Methods and Results—
Recently, we established a mouse model of vascular remodeling based on partial ligation of the carotid, which is relevant to the “Glagov phenomenon.” We hypothesized that there would be genetically determined differences in outward remodeling and IMT induced by carotid flow alterations. We compared vascular remodeling among 5 inbred strains of mice. Despite similar changes in flow among the strains in the left carotid artery (LCA), we observed dramatic differences in remodeling of the partially ligated LCA relative to control. The smallest IMT volume (26±3 μm
3
) was found in C3H/HeJ mice, and the largest were in SJL/J (59±10 μm
3
) and FVB/NJ (81±6 μm
3
). Shear stress did not differ after ligation among strains. Lumen area decreased only when stenosis was ≥55%. IMT correlated significantly with outward remodeling among inbred strains (except C3H). There were significant strain-dependent differences in remodeling index (measured as vessel area/IMT), which suggest fundamental alterations in sensing or transducing hemodynamic signals among strains.

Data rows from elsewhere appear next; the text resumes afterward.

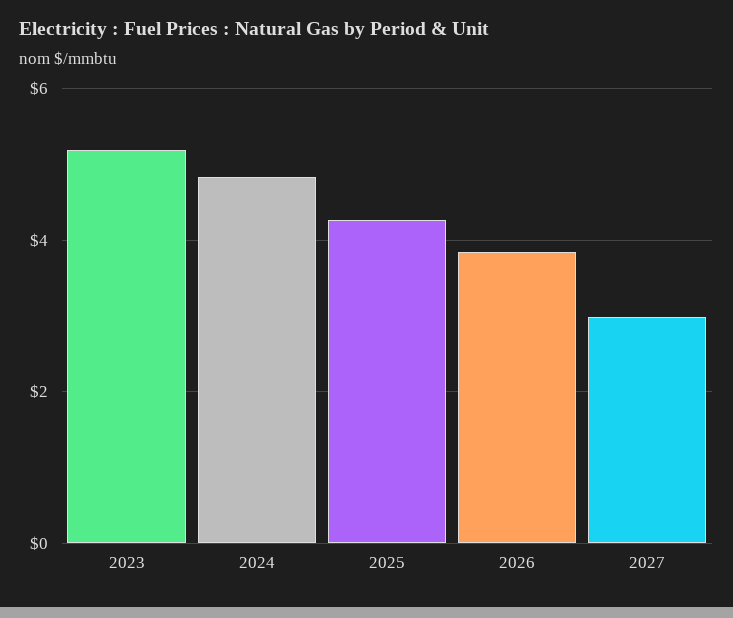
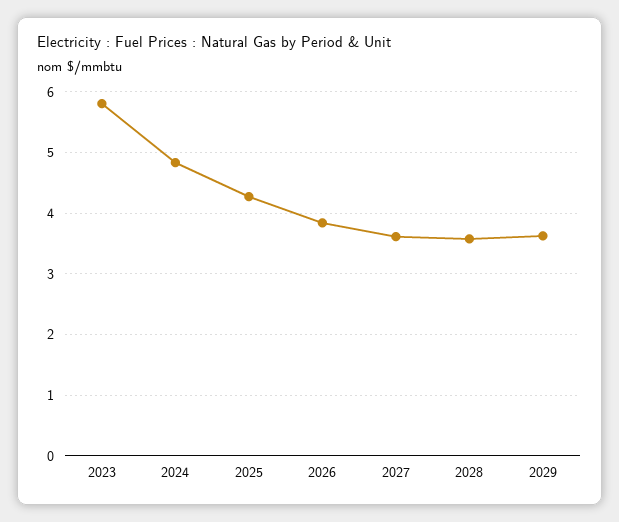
2023: 5.2 -> 5.8
2027: 3 -> 3.6
2028: none -> 3.6
2029: none -> 3.6

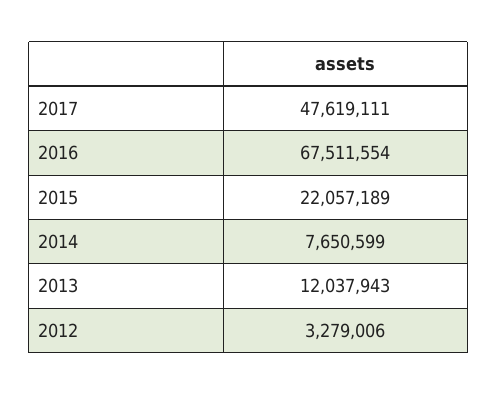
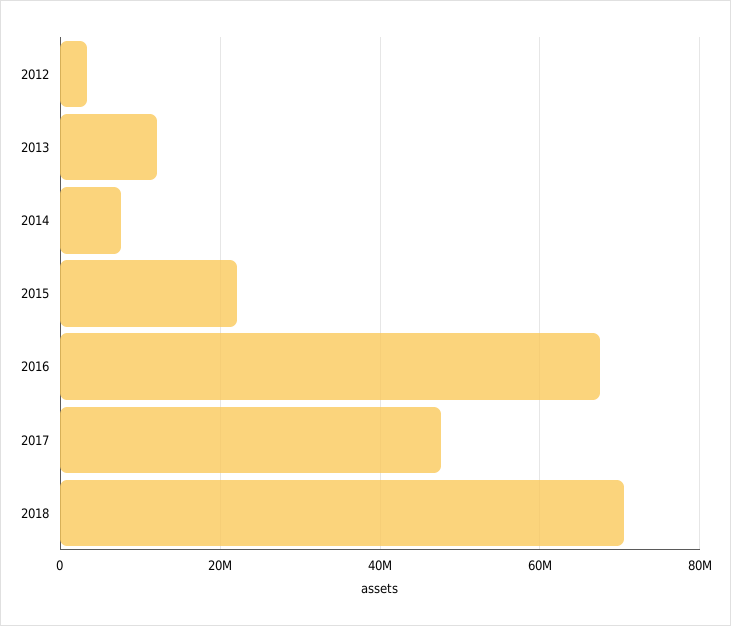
2018: none -> 70000000

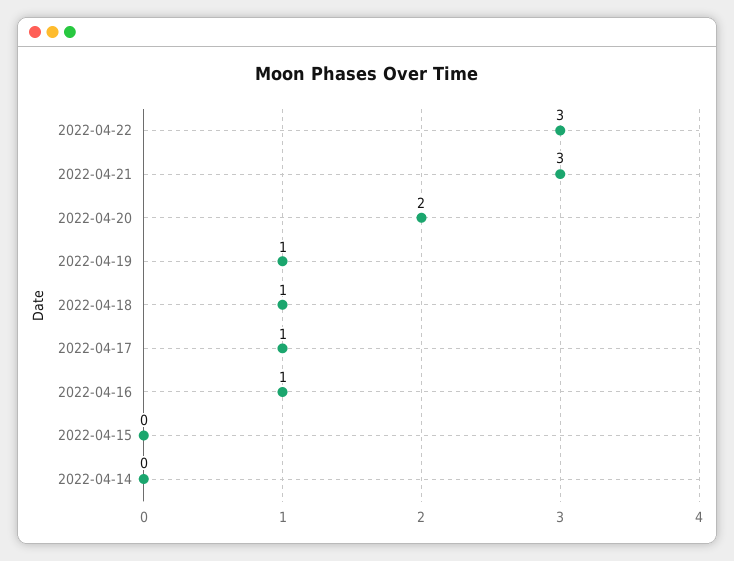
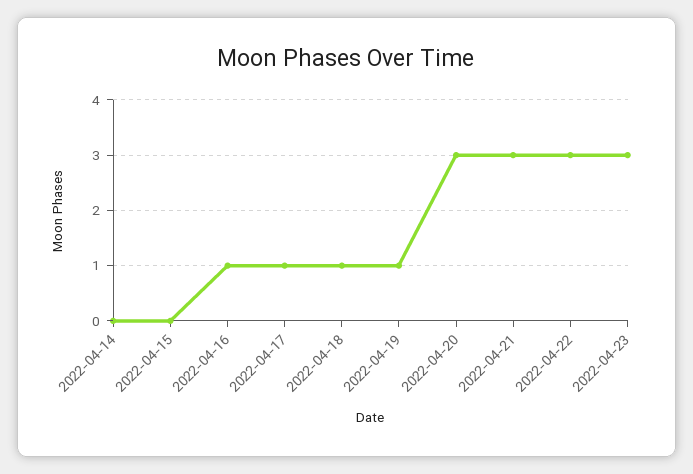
2022-04-20: 2 -> 3
2022-04-23: none -> 3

Among hemodynamic factors, low shear stress and high heart rate were predictive for IMT. Specifically, heart rate (bpm: C3H, 592±6; SJL, 649±6; FVB, 683±7) but not systolic blood pressure (mm Hg: C3H, 116±2; SJL, 119±1; FVB, 136±1) was predictive.
Conclusions—
The present study indicates that performing a genetic cross of these strains and total genome scan should identify genes that mediate vascular remodeling.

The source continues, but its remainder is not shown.